◆ ACTIVITY ◆
Write out again only the lines that run from the start of the entries to the line containing "- 当需要显示控制台时（如c", both included.

◆ INFORMATION ◆
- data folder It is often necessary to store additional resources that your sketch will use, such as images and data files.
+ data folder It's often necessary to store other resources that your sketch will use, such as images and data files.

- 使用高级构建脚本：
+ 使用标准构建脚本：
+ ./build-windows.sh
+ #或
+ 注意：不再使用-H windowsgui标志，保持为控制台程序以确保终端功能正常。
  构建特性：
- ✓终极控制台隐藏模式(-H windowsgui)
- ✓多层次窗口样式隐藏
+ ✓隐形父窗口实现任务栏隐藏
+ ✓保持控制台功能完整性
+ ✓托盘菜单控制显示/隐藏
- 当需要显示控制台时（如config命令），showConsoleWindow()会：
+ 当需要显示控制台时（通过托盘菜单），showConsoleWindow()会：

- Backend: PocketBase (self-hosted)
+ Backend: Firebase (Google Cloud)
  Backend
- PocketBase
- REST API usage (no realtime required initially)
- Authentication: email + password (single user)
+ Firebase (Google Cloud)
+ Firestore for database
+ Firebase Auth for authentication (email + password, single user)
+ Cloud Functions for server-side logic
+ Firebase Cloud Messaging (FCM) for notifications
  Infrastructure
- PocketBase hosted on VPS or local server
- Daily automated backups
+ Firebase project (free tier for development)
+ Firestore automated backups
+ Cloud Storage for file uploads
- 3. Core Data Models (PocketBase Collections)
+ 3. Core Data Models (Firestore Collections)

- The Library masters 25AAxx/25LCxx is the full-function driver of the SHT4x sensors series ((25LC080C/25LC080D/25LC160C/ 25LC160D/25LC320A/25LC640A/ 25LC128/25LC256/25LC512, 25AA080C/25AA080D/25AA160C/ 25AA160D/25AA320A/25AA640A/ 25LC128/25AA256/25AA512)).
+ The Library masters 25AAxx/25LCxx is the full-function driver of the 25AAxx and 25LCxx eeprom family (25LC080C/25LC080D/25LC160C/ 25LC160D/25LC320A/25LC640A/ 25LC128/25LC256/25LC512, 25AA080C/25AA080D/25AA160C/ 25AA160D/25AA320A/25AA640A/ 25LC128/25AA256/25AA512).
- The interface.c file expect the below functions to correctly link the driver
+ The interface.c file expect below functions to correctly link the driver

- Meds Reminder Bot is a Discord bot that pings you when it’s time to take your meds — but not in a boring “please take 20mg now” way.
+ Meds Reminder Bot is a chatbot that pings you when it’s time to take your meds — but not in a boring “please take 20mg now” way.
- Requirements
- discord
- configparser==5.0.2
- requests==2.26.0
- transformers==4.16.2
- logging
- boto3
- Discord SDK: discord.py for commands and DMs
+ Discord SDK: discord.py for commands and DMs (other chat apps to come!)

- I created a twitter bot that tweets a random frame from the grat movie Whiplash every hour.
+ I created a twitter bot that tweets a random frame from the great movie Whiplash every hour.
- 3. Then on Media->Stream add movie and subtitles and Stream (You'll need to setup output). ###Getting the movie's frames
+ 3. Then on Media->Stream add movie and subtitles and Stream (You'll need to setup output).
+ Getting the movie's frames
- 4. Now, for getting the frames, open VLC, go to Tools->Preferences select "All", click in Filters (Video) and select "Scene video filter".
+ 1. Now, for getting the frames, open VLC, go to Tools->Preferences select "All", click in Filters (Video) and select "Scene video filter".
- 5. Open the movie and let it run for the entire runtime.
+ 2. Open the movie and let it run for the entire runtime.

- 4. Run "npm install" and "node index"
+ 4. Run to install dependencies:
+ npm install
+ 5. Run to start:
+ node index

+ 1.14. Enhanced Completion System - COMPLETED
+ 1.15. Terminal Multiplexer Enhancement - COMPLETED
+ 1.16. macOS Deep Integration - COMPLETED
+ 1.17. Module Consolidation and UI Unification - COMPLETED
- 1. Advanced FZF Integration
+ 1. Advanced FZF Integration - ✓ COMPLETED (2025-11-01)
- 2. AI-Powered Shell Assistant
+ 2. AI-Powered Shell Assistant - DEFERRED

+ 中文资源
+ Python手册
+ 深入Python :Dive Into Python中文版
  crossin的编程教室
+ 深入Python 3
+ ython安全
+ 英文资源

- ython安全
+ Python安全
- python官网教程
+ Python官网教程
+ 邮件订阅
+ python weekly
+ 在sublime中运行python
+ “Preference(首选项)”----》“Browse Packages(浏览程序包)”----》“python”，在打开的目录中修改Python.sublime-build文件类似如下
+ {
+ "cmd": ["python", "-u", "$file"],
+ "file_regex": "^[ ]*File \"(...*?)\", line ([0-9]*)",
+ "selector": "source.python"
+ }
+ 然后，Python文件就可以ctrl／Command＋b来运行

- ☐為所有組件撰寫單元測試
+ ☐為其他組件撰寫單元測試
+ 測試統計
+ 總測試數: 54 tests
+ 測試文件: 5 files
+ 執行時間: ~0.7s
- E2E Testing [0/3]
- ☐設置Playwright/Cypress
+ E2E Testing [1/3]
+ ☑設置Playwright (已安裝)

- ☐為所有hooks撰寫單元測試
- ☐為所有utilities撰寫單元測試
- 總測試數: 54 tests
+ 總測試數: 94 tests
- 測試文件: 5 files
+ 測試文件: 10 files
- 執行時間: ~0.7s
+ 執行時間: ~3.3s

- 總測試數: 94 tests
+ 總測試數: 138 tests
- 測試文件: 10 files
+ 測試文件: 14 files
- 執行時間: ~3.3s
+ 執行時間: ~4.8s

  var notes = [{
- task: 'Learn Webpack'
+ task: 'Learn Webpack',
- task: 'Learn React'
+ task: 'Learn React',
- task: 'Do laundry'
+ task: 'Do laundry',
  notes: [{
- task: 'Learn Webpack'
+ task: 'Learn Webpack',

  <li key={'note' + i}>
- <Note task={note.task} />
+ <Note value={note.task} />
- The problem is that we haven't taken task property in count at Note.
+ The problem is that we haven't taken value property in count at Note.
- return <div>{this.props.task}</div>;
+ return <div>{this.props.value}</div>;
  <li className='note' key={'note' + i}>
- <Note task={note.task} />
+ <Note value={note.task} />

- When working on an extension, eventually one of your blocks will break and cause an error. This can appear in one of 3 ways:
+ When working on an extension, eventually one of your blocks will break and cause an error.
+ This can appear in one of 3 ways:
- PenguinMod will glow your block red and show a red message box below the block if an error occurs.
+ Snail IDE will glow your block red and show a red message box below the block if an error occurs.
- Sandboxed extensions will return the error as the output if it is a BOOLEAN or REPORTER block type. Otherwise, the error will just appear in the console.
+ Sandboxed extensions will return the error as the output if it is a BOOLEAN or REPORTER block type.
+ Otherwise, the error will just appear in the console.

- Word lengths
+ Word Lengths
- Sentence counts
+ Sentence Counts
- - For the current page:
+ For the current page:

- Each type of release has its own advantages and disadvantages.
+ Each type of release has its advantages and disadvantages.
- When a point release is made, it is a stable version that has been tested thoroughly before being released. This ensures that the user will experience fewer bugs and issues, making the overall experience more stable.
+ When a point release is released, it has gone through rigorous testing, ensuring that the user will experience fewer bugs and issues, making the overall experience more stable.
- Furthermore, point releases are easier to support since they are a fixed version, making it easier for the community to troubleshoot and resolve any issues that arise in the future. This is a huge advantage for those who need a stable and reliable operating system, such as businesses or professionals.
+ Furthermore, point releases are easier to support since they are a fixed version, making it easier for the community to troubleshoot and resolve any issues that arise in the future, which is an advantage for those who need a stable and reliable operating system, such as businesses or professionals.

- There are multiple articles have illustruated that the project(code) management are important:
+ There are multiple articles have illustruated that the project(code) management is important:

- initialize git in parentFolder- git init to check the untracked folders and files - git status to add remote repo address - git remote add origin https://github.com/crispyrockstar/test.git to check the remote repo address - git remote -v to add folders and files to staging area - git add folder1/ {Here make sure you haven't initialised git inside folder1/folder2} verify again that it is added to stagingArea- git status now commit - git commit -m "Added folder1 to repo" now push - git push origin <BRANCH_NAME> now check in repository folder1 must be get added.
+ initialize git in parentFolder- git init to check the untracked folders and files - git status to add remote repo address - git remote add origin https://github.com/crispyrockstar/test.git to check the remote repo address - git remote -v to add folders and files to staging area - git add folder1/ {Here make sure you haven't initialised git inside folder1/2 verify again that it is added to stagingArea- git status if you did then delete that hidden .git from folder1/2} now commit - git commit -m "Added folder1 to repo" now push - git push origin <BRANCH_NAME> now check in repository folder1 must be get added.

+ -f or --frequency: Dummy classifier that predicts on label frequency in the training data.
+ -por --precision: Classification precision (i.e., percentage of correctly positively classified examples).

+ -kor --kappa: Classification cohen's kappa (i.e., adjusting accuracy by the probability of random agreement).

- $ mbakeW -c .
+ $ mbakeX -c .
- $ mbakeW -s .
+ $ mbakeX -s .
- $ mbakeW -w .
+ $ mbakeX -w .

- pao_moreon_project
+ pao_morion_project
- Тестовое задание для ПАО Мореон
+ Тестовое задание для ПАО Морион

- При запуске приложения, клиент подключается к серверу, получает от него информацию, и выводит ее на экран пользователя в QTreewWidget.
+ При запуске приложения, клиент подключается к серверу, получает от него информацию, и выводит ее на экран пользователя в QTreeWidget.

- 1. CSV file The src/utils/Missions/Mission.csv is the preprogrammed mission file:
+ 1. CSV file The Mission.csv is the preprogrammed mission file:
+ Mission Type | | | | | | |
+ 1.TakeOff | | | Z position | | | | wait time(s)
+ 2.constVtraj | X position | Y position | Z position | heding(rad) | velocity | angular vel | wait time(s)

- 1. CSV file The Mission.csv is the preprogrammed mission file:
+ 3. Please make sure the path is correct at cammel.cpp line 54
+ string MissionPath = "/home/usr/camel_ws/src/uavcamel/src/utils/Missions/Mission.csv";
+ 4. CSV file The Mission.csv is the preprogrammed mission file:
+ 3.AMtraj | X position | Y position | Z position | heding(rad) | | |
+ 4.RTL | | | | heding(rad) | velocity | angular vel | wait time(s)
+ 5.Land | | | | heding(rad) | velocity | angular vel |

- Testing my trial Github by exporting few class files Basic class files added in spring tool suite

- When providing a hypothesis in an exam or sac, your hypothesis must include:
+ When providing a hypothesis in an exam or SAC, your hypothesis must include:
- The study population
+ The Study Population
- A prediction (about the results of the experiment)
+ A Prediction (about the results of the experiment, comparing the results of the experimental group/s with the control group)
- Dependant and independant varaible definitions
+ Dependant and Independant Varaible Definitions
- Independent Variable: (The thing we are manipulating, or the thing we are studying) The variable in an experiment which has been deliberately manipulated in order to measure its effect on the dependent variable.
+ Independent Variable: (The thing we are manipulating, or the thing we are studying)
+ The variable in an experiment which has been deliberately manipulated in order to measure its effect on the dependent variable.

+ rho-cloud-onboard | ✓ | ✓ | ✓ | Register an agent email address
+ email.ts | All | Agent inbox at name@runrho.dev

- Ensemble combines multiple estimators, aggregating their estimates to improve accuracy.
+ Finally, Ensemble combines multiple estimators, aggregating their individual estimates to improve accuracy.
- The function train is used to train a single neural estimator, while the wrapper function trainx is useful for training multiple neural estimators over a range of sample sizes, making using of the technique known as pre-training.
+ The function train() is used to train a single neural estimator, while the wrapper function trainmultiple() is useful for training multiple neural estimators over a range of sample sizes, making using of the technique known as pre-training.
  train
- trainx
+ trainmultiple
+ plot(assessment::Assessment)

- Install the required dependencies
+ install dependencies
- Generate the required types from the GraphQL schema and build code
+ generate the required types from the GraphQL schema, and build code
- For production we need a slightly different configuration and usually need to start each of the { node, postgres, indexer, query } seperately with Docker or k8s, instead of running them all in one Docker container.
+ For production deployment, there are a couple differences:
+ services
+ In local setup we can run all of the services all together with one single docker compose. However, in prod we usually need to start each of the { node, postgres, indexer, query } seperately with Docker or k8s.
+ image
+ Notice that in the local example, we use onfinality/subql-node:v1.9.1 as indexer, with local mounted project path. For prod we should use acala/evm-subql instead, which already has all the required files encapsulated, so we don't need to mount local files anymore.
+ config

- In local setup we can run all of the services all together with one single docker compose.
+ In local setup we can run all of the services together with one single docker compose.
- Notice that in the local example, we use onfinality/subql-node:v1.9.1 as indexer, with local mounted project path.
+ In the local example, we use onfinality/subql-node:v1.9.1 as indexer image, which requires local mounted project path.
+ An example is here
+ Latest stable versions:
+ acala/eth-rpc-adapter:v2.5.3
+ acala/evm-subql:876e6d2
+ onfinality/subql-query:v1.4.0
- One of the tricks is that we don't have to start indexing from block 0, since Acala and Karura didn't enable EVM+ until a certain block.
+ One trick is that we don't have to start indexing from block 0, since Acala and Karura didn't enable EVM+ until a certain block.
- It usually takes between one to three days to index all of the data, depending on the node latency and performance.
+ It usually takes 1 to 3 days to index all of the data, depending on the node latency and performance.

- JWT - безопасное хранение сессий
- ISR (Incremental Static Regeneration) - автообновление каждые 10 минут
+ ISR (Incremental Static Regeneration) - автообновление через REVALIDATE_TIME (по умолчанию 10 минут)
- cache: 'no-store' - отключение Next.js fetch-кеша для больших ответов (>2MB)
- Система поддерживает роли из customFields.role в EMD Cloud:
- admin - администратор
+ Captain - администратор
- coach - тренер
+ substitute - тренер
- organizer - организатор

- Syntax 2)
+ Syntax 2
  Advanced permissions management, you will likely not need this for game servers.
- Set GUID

◆ ANSWER SECTION ◆
- data folder It is often necessary to store additional resources that your sketch will use, such as images and data files.
+ data folder It's often necessary to store other resources that your sketch will use, such as images and data files.

- 使用高级构建脚本：
+ 使用标准构建脚本：
+ ./build-windows.sh
+ #或
+ 注意：不再使用-H windowsgui标志，保持为控制台程序以确保终端功能正常。
  构建特性：
- ✓终极控制台隐藏模式(-H windowsgui)
- ✓多层次窗口样式隐藏
+ ✓隐形父窗口实现任务栏隐藏
+ ✓保持控制台功能完整性
+ ✓托盘菜单控制显示/隐藏
- 当需要显示控制台时（如config命令），showConsoleWindow()会：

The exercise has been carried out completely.